§ Exercise prompt: Whenever "none" appears in a line, please copy that line from the data.

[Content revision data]
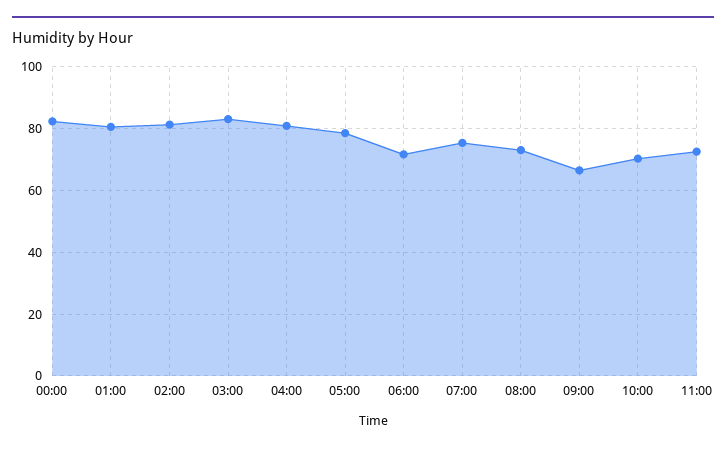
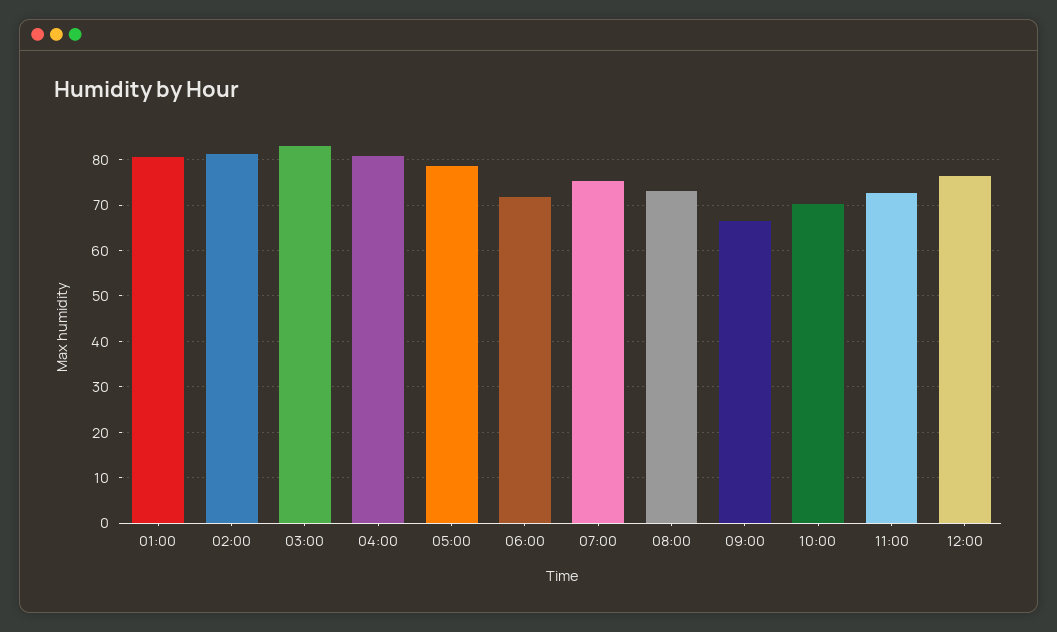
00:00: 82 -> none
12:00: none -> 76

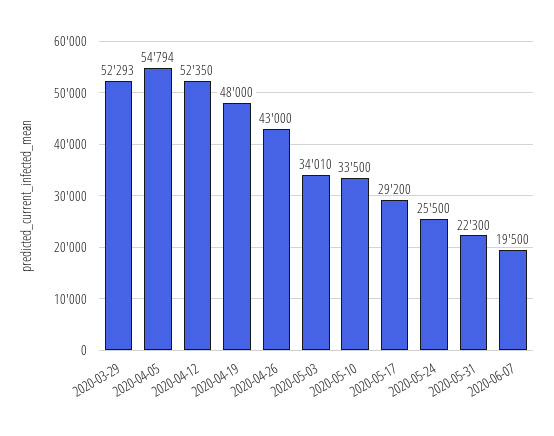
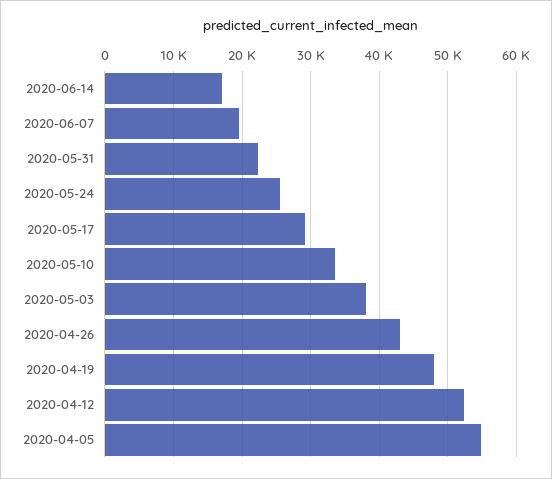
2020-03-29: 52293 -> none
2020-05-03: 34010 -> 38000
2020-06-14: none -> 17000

§ Your solution:
00:00: 82 -> none
12:00: none -> 76
2020-03-29: 52293 -> none
2020-06-14: none -> 17000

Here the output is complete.